Third, Sander’s manifest commitment and integrity places in stark relief the evasive, manipulative manner of the current crop of politicians — Hillary outstanding among them. The psychology of this is elusive. There seems little doubt, though, that her lack of forthrightness on matters ranging from her home basement server while secretary of state to her cozy and dubious dealings with big money donors will cost her more now that there is an example of a quite different conception of public responsibility on the screen.

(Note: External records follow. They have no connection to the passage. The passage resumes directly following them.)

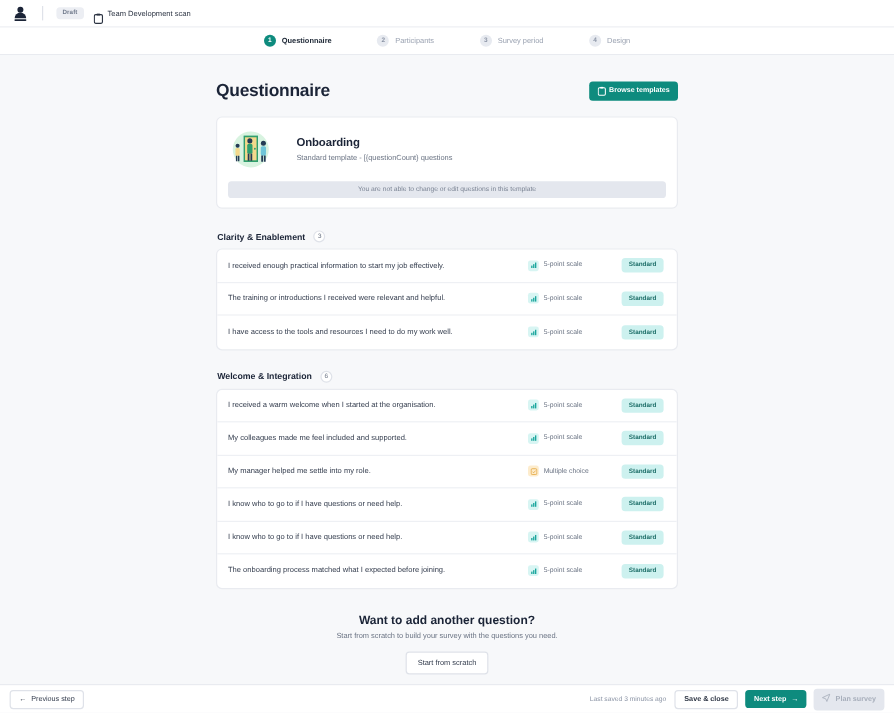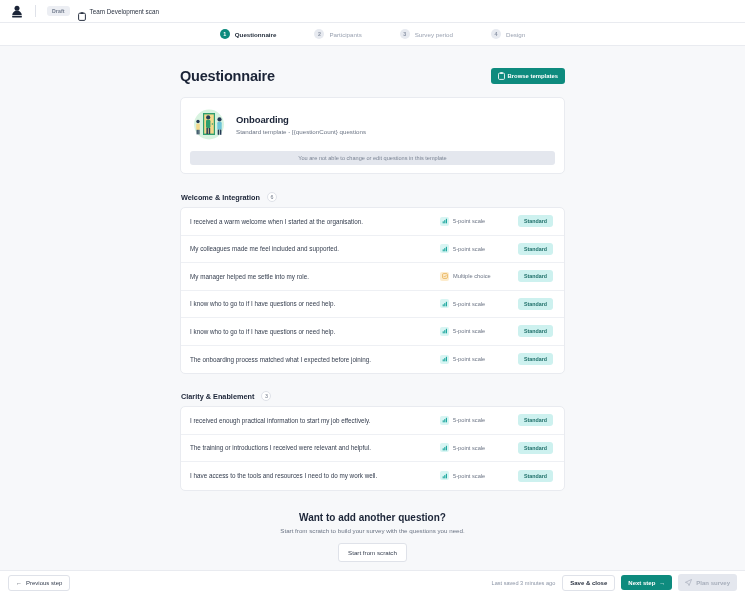"Onboarding" .tpl-top { gap: 9px -> 20px }
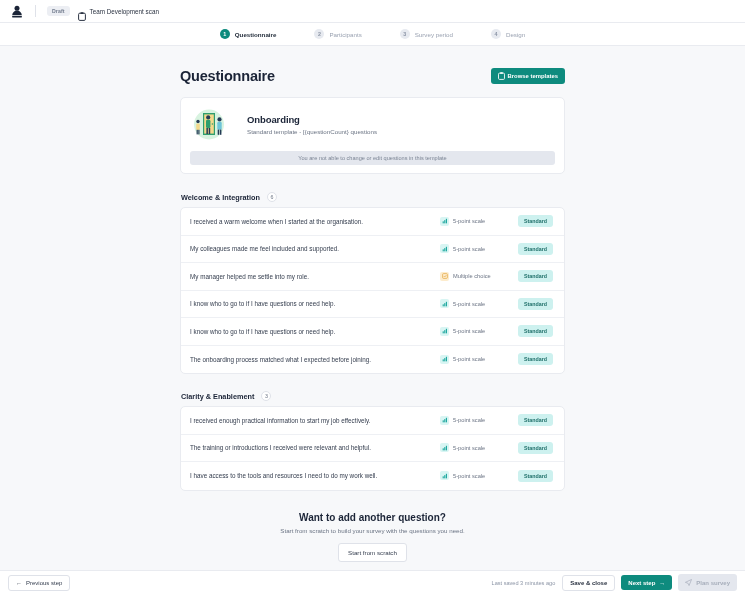"Welcome & Integration" div.section { order: before "Clarity & Enablement" -> after "Clarity & Enablement" }
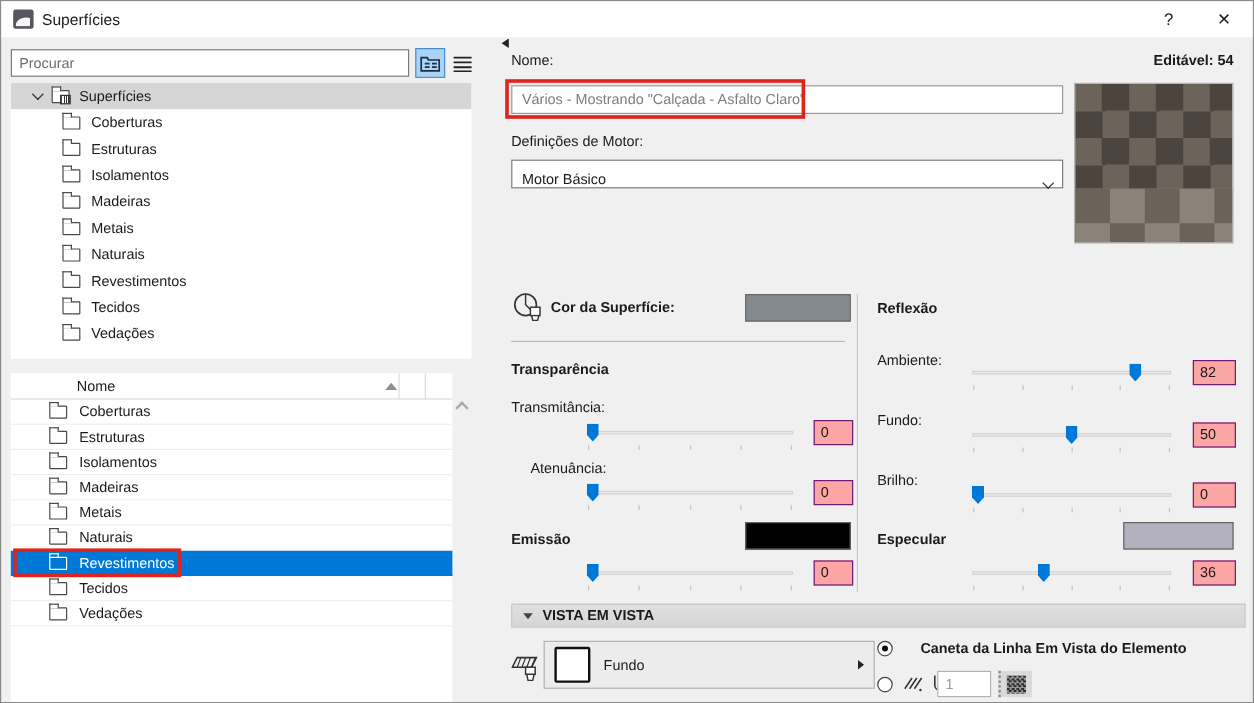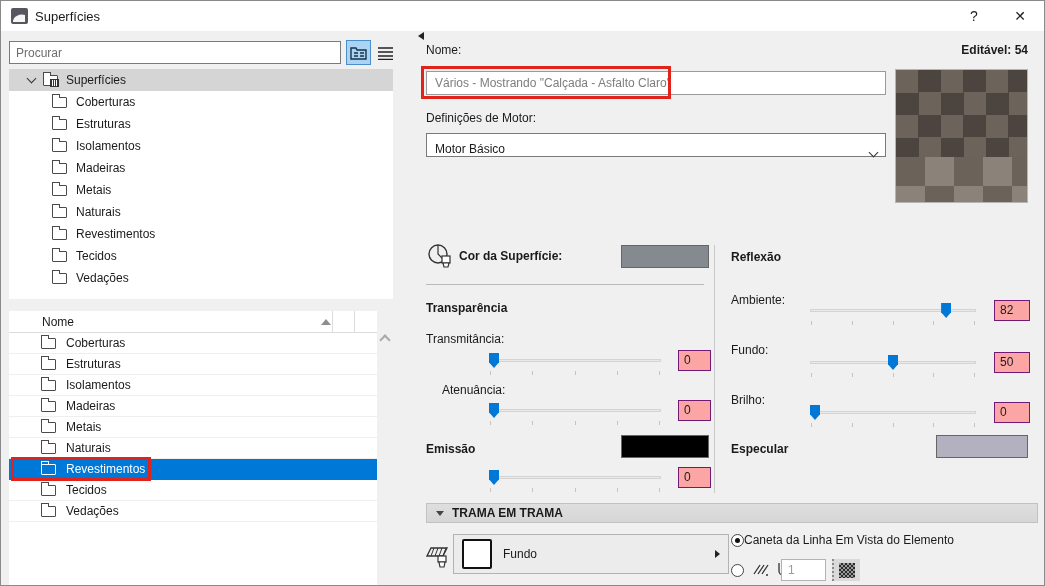"Nome" .table-header .col-label { margin-left: 33px -> 55px }
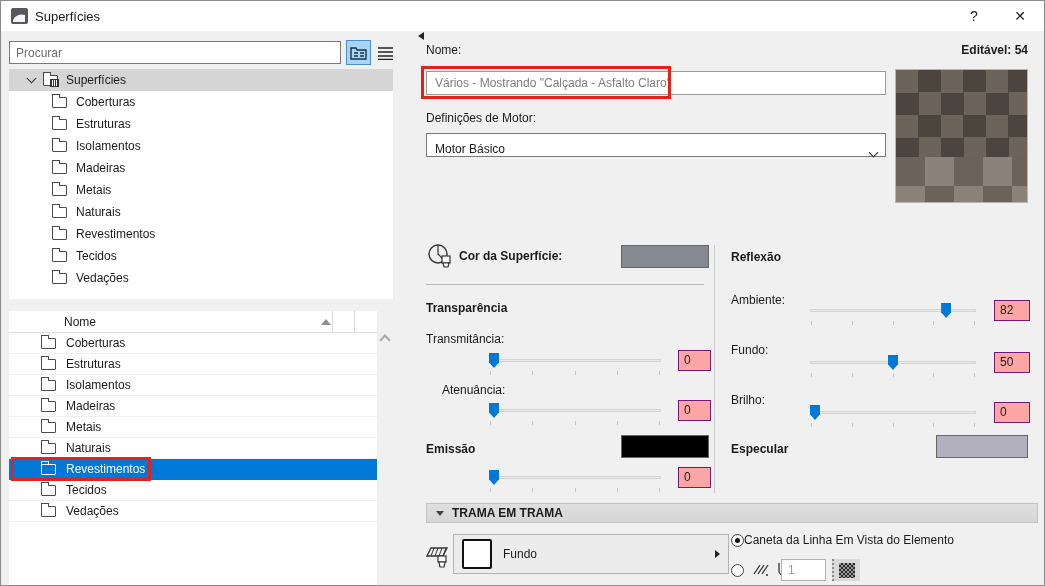"36" div.slider-row { html: none -> <div> <div> <div></div> <div></div> <div> <i></i> <i></i> <i></i> <i></i> <i></i> </div> </div> <div><span>36</span></div> </div> }
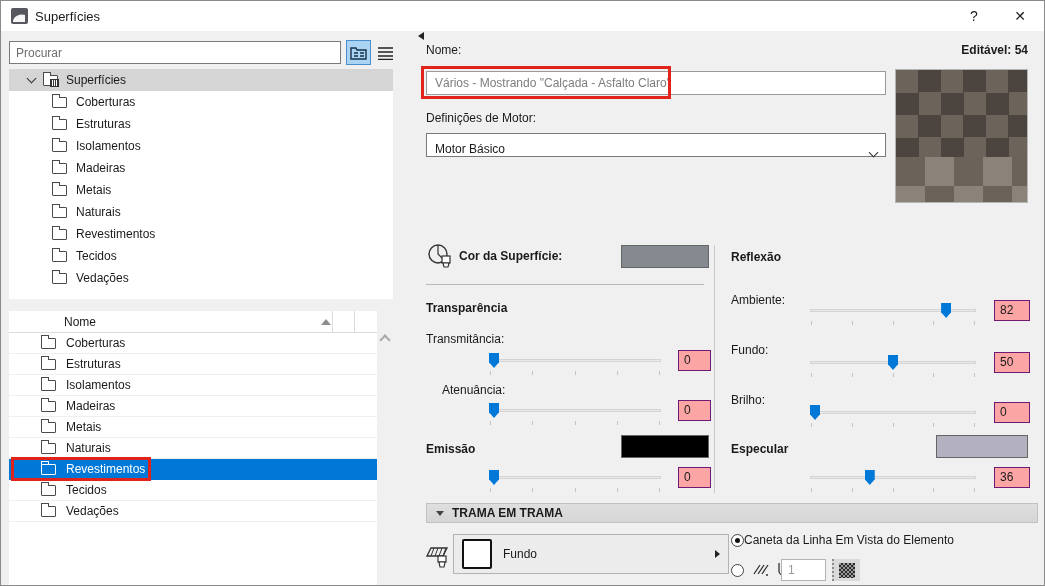"TRAMA EM TRAMA" span { text: TRAMA EM TRAMA -> VISTA EM VISTA }
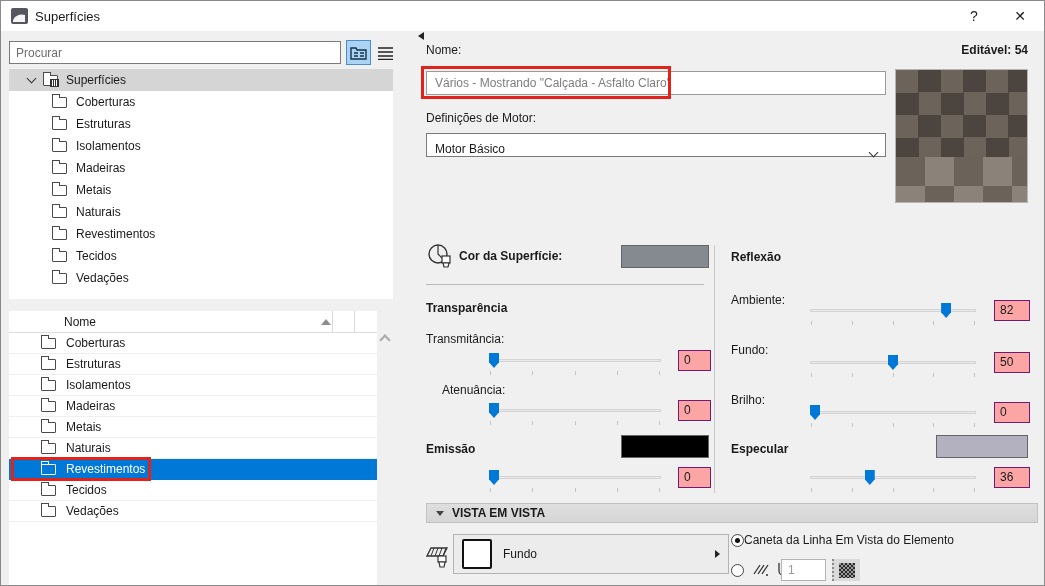"Caneta da Linha Em Vista" .radio-row .item-label { font-weight: none -> bold; margin-left: 0 -> 23px }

The cumulative effect of these changes induced by the Sanders phenomenon could take a variety of forms. That Sanders actually would win the nomination is the most unlikely. For several reasons. Hilary’s money, machine and cynical ruthlessness will be hard to overcome. Much of the electoral territory, in the South and West, is not yet ready to accommodate a “Socialist” from Brooklyn/Vermont. It will take years for the Democrats to revive the tradition of Southern populism eclipsed by race and facilitated by their own lassitude. Moreover, the Establishment is mobilizing to stop in its tracks the sort of progressive populism that Sanders represents. It is too unsettling – in terms of policy, ideology, and personal comfort. The New York Times, for example, has given us abundant evidence that it wants to see a HRC-Bush contest. For them, that is the “safest” pairing for the country’s good. The paper’s massive coverage of all things Hillary began more than a year ago with the assignment of a full-time reporter to the Clinton beat — a sort of Keeping Up With The Kardashians. Their occasional reporting of her numerous misadventures does not begin to offset the effect of exhaustive, sympathetic coverage in an age when celebrity is what it is (almost) all about.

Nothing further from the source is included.